I was having a chat with a newly married friend when she suddenly stopped and said,

“I want to start a family, but I’m not too sure.”

Relieved that it wasn’t some troubling marital revelation, I assured her that her confusion was natural and that time would probably grant her more clarity.

However, her predicament didn’t end there. She had always envisioned herself to be a home-maker, but now when it was actually time to start a family, she wasn’t too sure if she wanted to compromise on her promising career. To top it all off, she was not only confused, but rather, was ashamed to admit that she couldn’t naturally or unequivocally choose her family life over her career.

I, for one, could completely relate to her since I faced the exact same dilemma when I had my daughter a couple of years ago. Given my personal struggle with this issue and my countless discussions with friends and colleagues, over time I have gained some insight into this perplexing conundrum.

When we dig deep to assess why most of us millennials feel the way we feel, we find that a lot of young women today in Pakistan come from families with stay-at-home mothers. We have grown to appreciate their constant attention and supervision (which seemed much of a nuisance in our teenage years); our mind has conditioned us to equate stay-at-home parenting with the best form of parenting.

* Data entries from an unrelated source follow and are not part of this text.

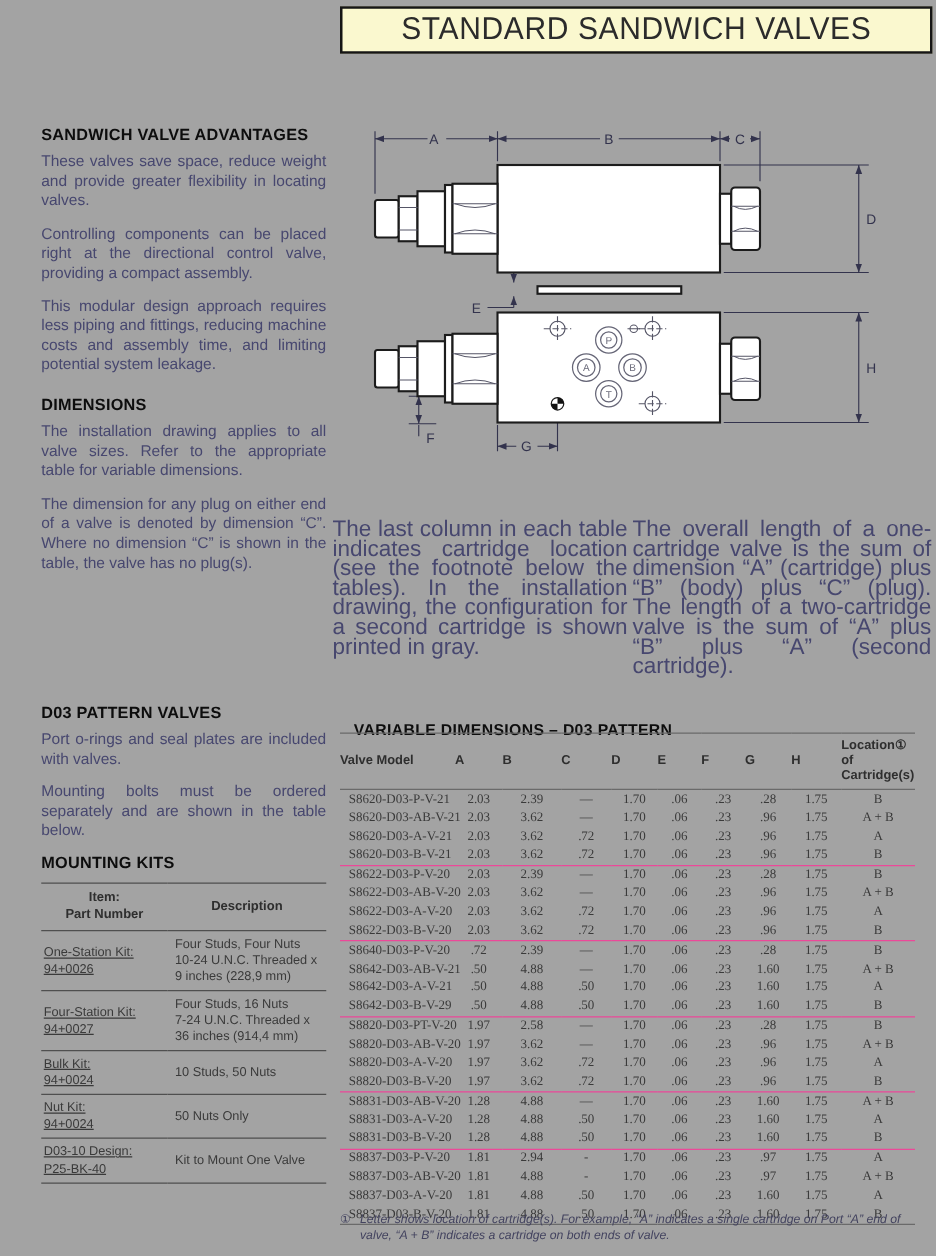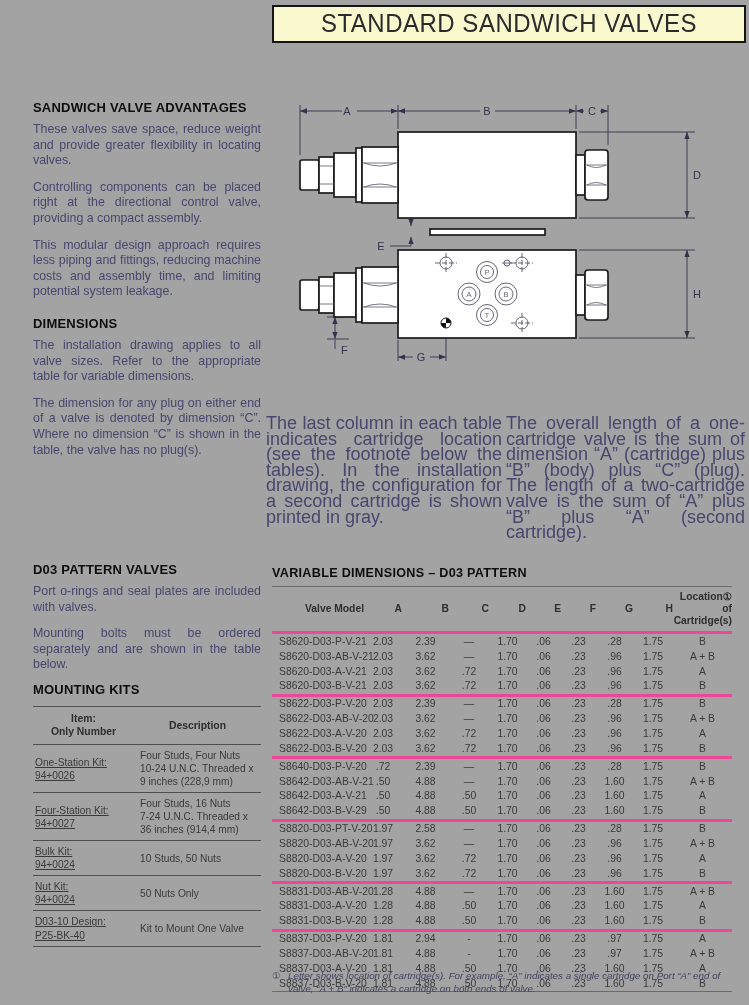--- a/index.html
+++ b/index.html
@@ -45,7 +45,7 @@
   .note-1{left:266px;width:236px;}
   .note-2{left:506px;width:239px;}
   
-  .dims-title{position:absolute;left:272px;top:566px;margin:0;font-size:12.6px;color:#0d0d0d;letter-spacing:0.3px;}
+  .dims-title{position:absolute;left:272px;top:566px;margin:11px;font-size:12.6px;color:#0d0d0d;letter-spacing:0.3px;}
   .dims-wrap{position:absolute;left:272px;top:586px;width:460px;}
   .dims-table{
     border-collapse:collapse;table-layout:fixed;width:460px;

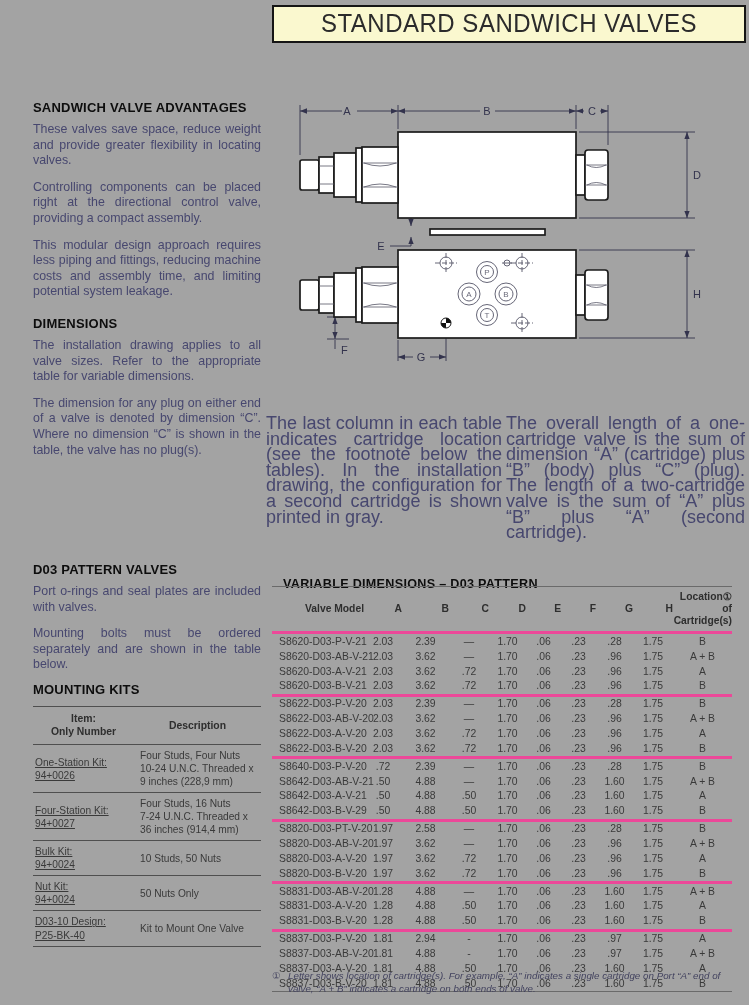--- a/index.html
+++ b/index.html
@@ -54,7 +54,7 @@
   }
   .dims-table thead tr{border-bottom:1px solid #6a6a6a;}
   .dims-table th{
-    font-weight:bold;font-size:10.3px;color:#2e2e2e;text-align:right;
+    font-weight:bold;font-size:10.3px;color:#2e2e2e;text-align:left;
     padding:4px 0 5px;vertical-align:middle;white-space:pre-line;line-height:1.15;
   }
   .dims-table tbody.grp{border-top:3px solid #ec4899;}

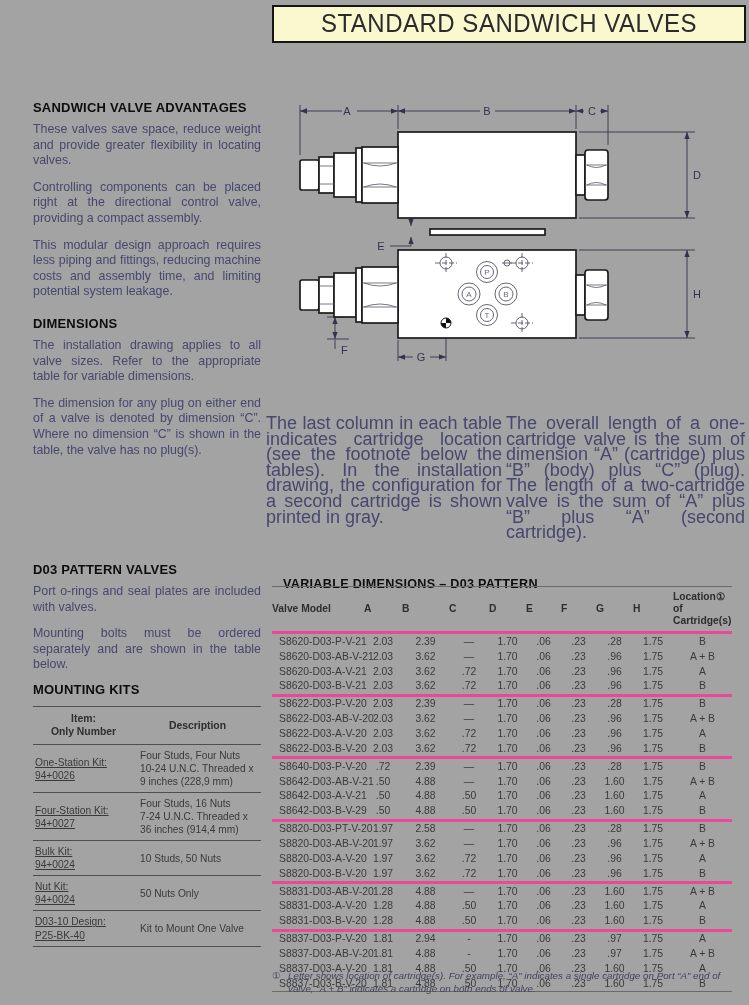--- a/index.html
+++ b/index.html
@@ -57,7 +57,7 @@
     font-weight:bold;font-size:10.3px;color:#2e2e2e;text-align:left;
     padding:4px 0 5px;vertical-align:middle;white-space:pre-line;line-height:1.15;
   }
-  .dims-table tbody.grp{border-top:3px solid #ec4899;}
+  .dims-table tbody.grp{border-top:1px solid #ec4899;font-family:Liberation Serif, serif;}
   .dims-table td{text-align:center;padding:1.3px 0;line-height:1.18;}
   .dims-table td.model{text-align:left;padding-left:7px;white-space:nowrap;}
   

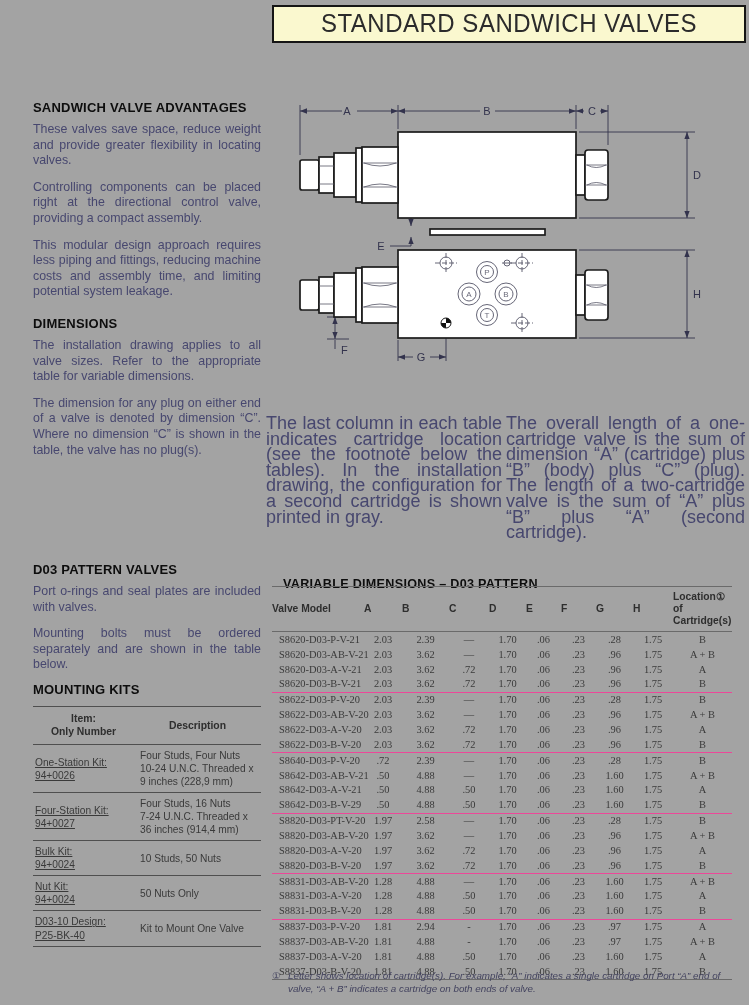--- a/index.html
+++ b/index.html
@@ -104,7 +104,7 @@
       <thead>
         <tr>
           <th>Item:
-Only Number</th>
+Part Number</th>
           <th>Description</th>
         </tr>
       </thead>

However, at the same time we realise that our stay-at-home mothers haven’t truly raised us to be like them. They have encouraged us to be more independent (monetarily and otherwise) and career-driven, by investing so much time and energy into our education and prospective career choices. Thus, these very home-making mothers have consciously or unconsciously raised us to not just be home-makers.

Furthermore, while we are intrinsically inclined a certain way, we also belong to a very divided and opinionated culture, so our confusion about this issue isn’t all that surprising. On one hand, old school beliefs perpetuate the idea that stay at home mothering is the ideal form, and that career driven women selfishly damage their family lives.

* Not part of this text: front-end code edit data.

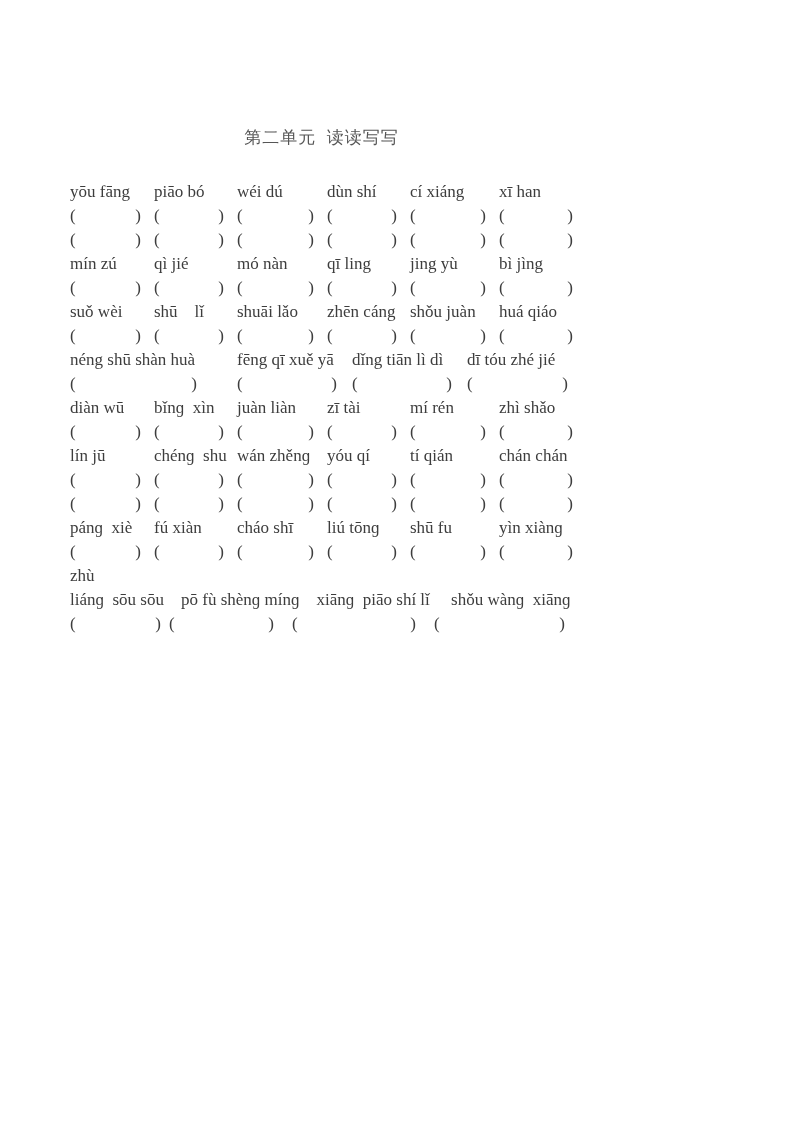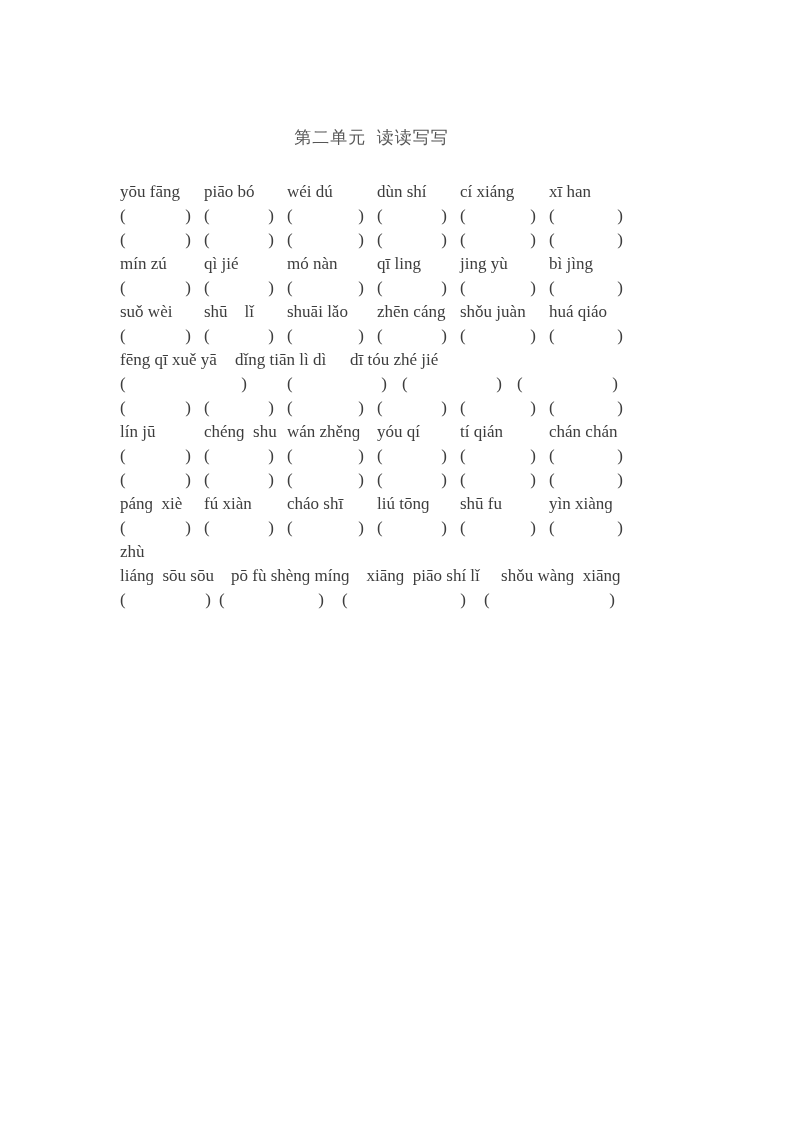--- a/index.html
+++ b/index.html
@@ -11,7 +11,7 @@
     color: #3d3d3d;
     overflow: hidden;
   }
-  .content { margin-left: 120px; width: 503px; padding-top: 128px; }
+  .content { margin-left: 70px; width: 503px; padding-top: 128px; }
 
   .sec-title {
     font-size: 17px;

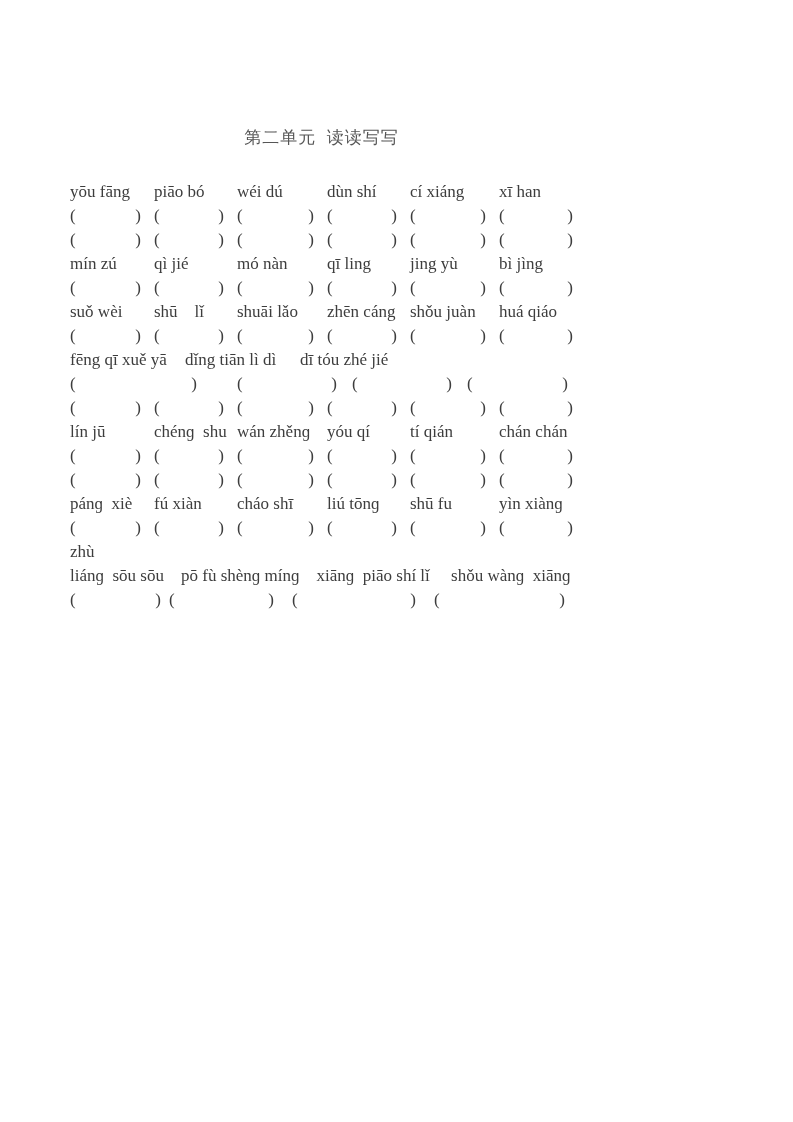--- a/index.html
+++ b/index.html
@@ -205,6 +205,7 @@
 
     <div>
       <div class="prow">
+        <span class="pcell f1">néng shū shàn huà</span>
         <span class="pcell f2">fēng qī xuě yā</span>
         <span class="pcell f3">dǐng tiān lì dì</span>
         <span class="pcell f4">dī tóu zhé jié</span>

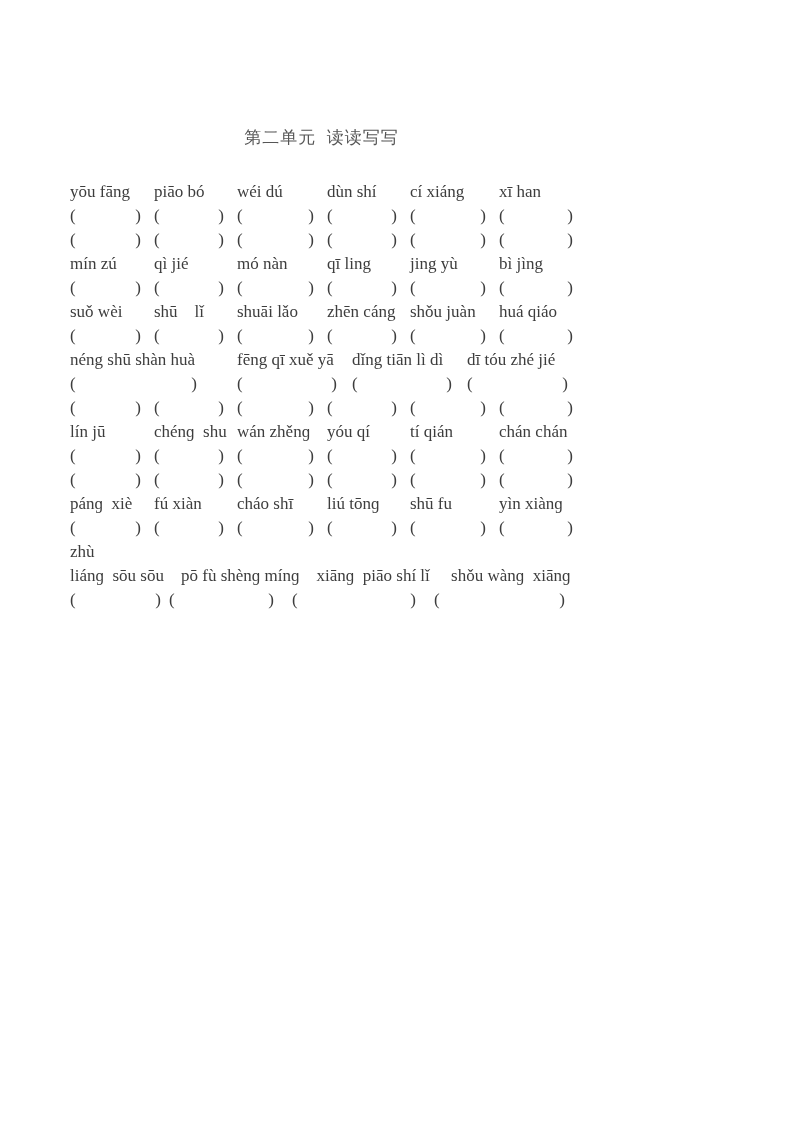--- a/index.html
+++ b/index.html
@@ -234,6 +234,14 @@
   <section class="sec2">
 
     <div>
+      <div class="prow">
+        <span class="pcell w1">diàn wū</span>
+        <span class="pcell w2">bǐnɡ  xìn</span>
+        <span class="pcell w3">juàn liàn</span>
+        <span class="pcell w4">zī tài</span>
+        <span class="pcell w5">mí rén</span>
+        <span class="pcell w6">zhì shǎo</span>
+      </div>
       <div class="krow">
         <span class="kcell w1">
             <i>(</i>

On the other hand, the “liberal and empowered” section of society deems stay-at-home parenting as an archaic principle and wastage of women’s education.

Therefore, under these opposing influences, a young woman finds it excruciatingly difficult to make the ‘right’ choice, because choosing one comes at the expense of the other.

So if you are a young woman who finds herself having to make this choice, realise that you are not alone. This is a huge decision and to seek the right course of action I humbly suggest you consider the following:

-Acknowledge your fears and concerns. Acknowledge that you don’t need to apologise or be ashamed for what you feel. Acknowledge your dreams, whether it is to be successful at your career or to be a perfect home-maker. And even if you want to have it all!

-Explore all parenting options, work out their logistics and address consequences. If you want to work full-time, consider the availability of family, day-care or a nanny, and whether you are comfortable leaving your child with them. You could also work part-time or from home, but then discuss the workings of such an arrangement with your employer. Or, you might want to take a couple of years off – but that might compromise your career growth.

Lastly, you could choose to be a stay-at-home mother and be completely content with that life-style choice.

-Don’t be too rigid in your decision because your perception of motherhood might be different from your actual experience. Decide and plan in advance, but be ready to face surprises. Either way, you will know what you want and how you want it.

-Be content and don’t compare your situation to anyone else’s. What you choose for your family might not work for other people and what they’ve chosen might not work for you; so don’t judge and don’t feel judged when you make your decision.

In the end, just remember that, no matter what decision you make, you are and will be a great mother – do not let anyone tell you otherwise.

Mariam Javed

Mariam Javed

The author is a LUMS graduate, with a Bachelors degree in Economics. She is currently living in South Africa with her husband and a very busy two year old, remotely contributing to social projects in Pakistan.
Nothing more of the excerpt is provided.